LAPD Officer Arrested in Drug-Evidence Theft
A nine-year Los Angeles police veteran was arrested Tuesday morning on suspicion of stealing three brick-size kilograms of cocaine from a department property room.
At a hastily held news conference, Chief Bernard C. Parks said the arrest of Officer Rafael Antonio Perez was a “sad and tragic” event that “tarnishes the badge” worn by every cop with the LAPD.
Perez has been accused of masterminding and carrying out the brazen drug theft at Parker Center, the LAPD’s headquarters. The 31-year-old officer assigned to the Rampart Division allegedly posed as another officer to check out the three packages of cocaine, weighing more than 6 pounds in total.

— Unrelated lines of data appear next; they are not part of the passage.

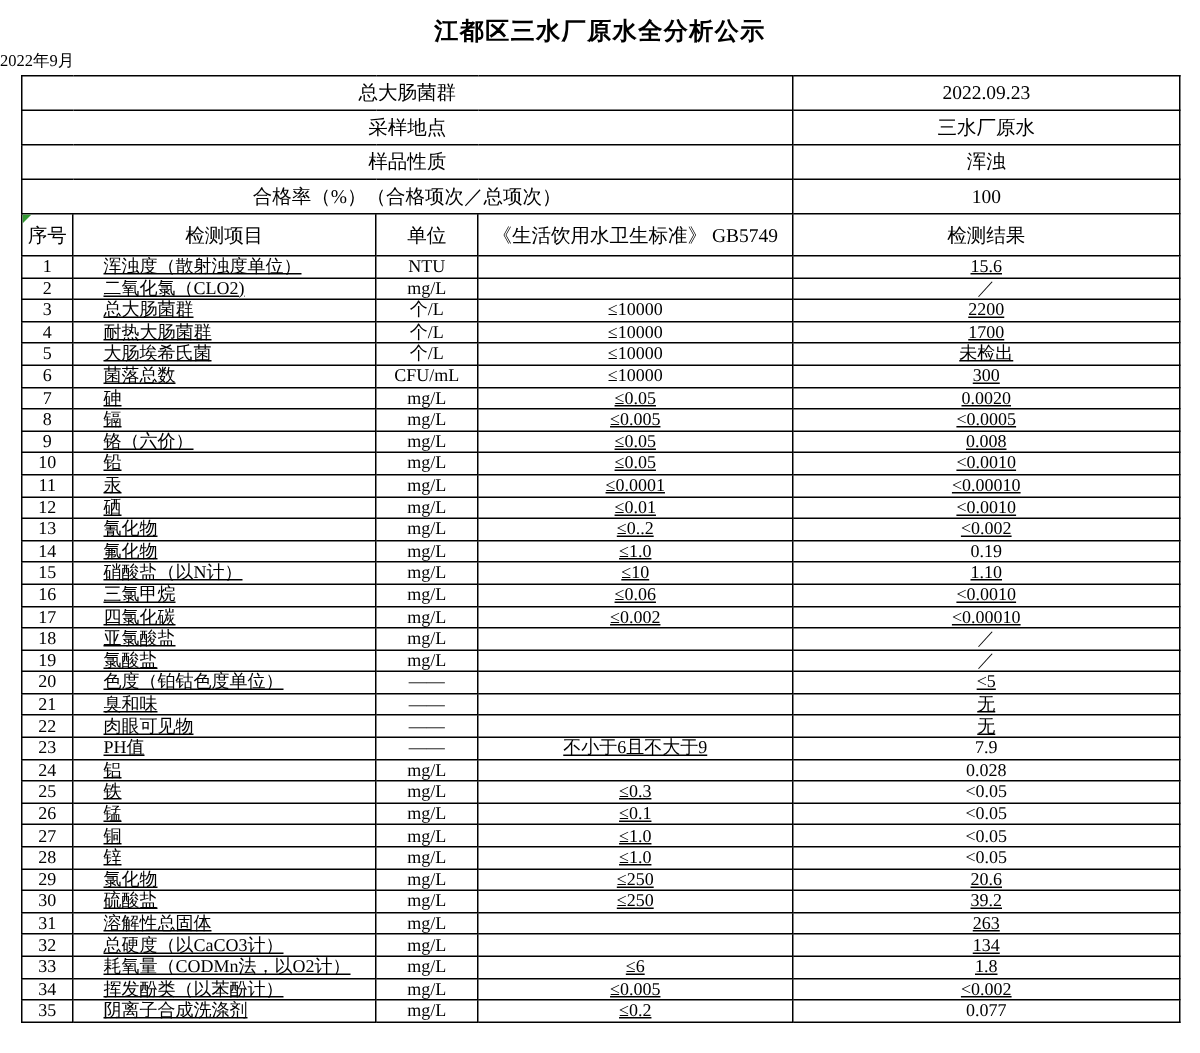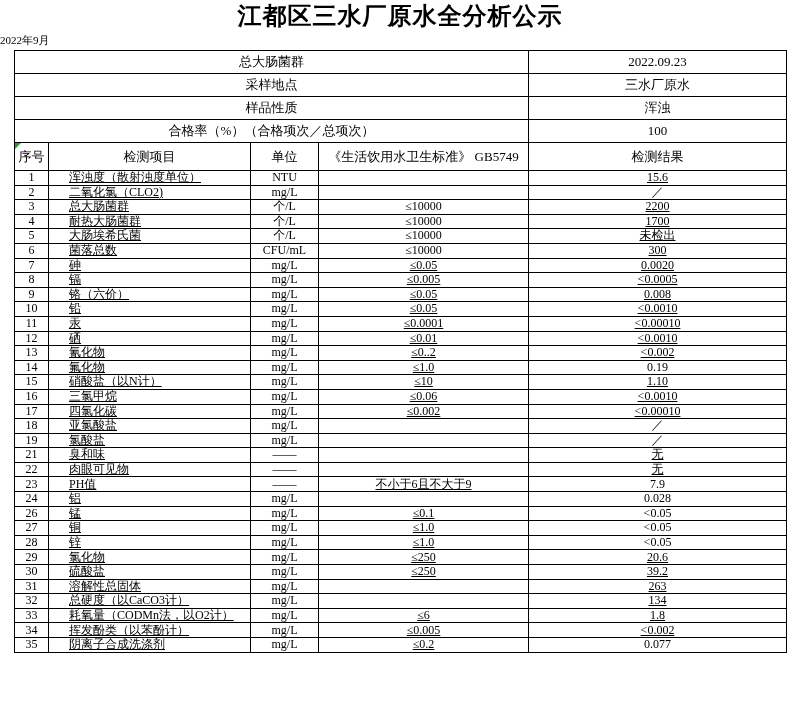"江都区三水厂原水全分析公示" .title { font-size: 24px -> 16px; padding-top: none -> 11px }
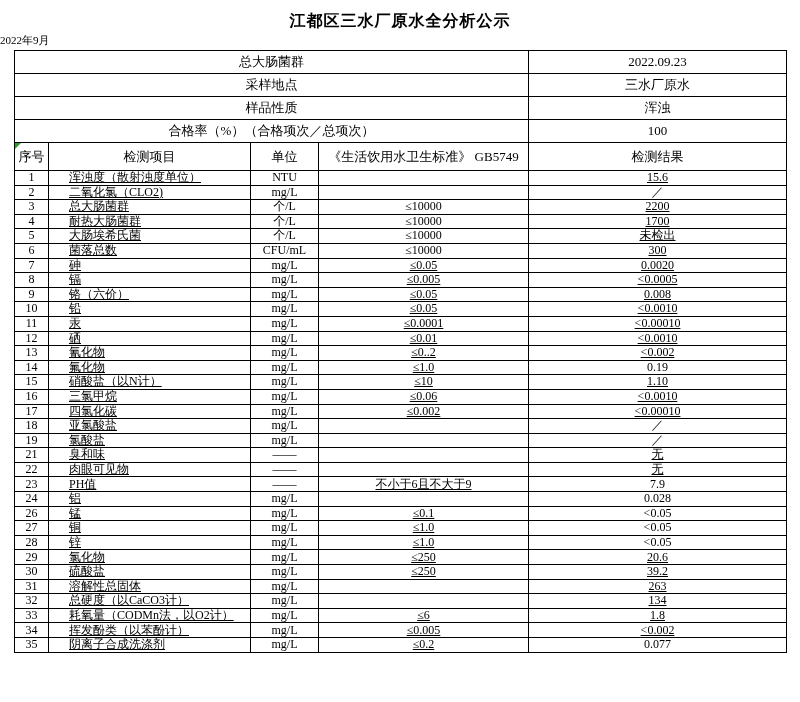"20" tr { html: none -> <tr> <td>20</td> <td>色度（铂钴色度单位）</td> <td>——</td> <td></td> <td>&lt;5</td> </tr> }
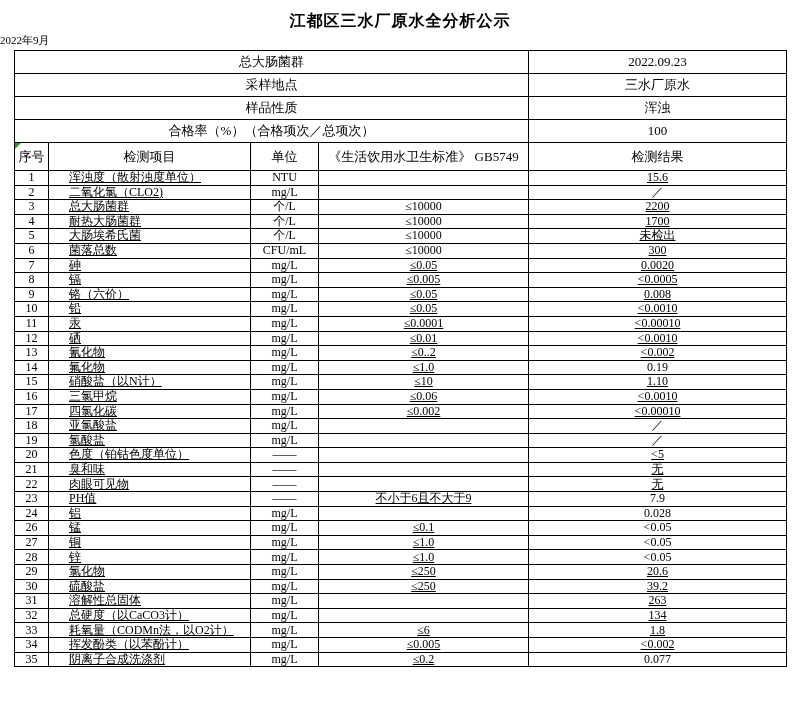"25" tr { html: none -> <tr> <td>25</td> <td>铁</td> <td>mg/L</td> <td>≤0.3</td> <td>&lt;0.05</td> </tr> }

Investigators believe that Perez worked with known drug dealers to distribute the cocaine on the streets. Two of the officer’s suspected associates are in custody in connection with other drug charges. Their names were not immediately available.
“Our assumption is that he sold the narcotics, but we cannot validate that,” Parks said.
No other LAPD officers have been implicated in the theft, but the investigation is continuing, the chief said.
Perez, who is scheduled to be arraigned today, was booked on suspicion of cocaine theft, possession of cocaine for sale and forgery, police said. He was being held in lieu of $550,000 bail. If convicted of all charges, Perez faces a maximum sentence of eight years and four months in prison.
Deputy Dist. Atty. Richard A. Rosenthal, who is prosecuting the case, declined to discuss the evidence against Perez.
Winston Kevin McKesson, Perez’s attorney, said his client “categorically and steadfastly denies all the allegations. . . . This is pretty much shattering him.”
McKesson said Perez, who is married and the father of a young daughter, “embodies the American dream” and “is a stellar officer.”
The officer’s arrest follows a six-month internal investigation that until three weeks ago was highly secret. Earlier this month, officers throughout the department, particularly in Rampart, suspected that Perez was in trouble when he was “assigned to home” by his bosses.
On Aug. 6, investigators served search warrants on Perez’s LAPD locker, his car and home.
Parks said no drugs were found during those searches. He said investigators were still reviewing documents and other possible evidence retrieved during the searches.
On the same day detectives conducted the searches, they interviewed Perez, but he refused to cooperate, sources said.
According to Parks, supervisors with the LAPD’s property room discovered that the cocaine, which was secured in a department vault, was missing in March after various security measures were triggered, alerting the supervisors that the property had been checked out but not returned.
LAPD officials immediately launched a massive audit to find the drugs and determine whether more than 3 kilograms of cocaine were missing. Auditors scoured the property room, accounting for more than 100,000 pieces of evidence.
Police said the cocaine originally was booked into the LAPD as evidence after it was confiscated during an undercover narcotics operation. At that time, it sold for nearly $20,000 a kilogram. Police officials say the 3 kilograms could be resold in smaller quantities on the street for more than $800,000.
According to authorities, Perez allegedly went to the property room and signed out the drugs under another officer’s name, claiming to need it for court.
Investigators have obtained writing samples from Perez, and one police source said the officer’s handwriting is a “dead-bang” match with the signature used to check out the cocaine.
Perez’s arrest Tuesday stunned many LAPD officers. “He seemed to be a good guy,” said one who knew him. “But if he’s doing that stuff, he deserves to go down.”
Born and raised in Puerto Rico, Perez had been assigned to Rampart’s anti-gang unit. He was working with a narcotics team at the time the drugs were taken.
According to police sources, Perez is a close friend of David A. Mack, an LAPD officer who was arrested in December on suspicion of holding up a bank at gunpoint and stealing more than $700,000. Investigators, however, have not established any criminal link between the two, sources said.
In May, City Controller Rick Tuttle released an audit of the LAPD’s property rooms, concluding that there were internal weaknesses in supervision that jeopardized the success of criminal prosecutions and created an easy opportunity for abuse and theft.
Parks said at his news conference Tuesday that he felt Tuttle’s report contained inaccuracies and misunderstandings about the way the LAPD handles property. Moreover, Parks pointed out that the controller’s audit did not discover the missing drugs.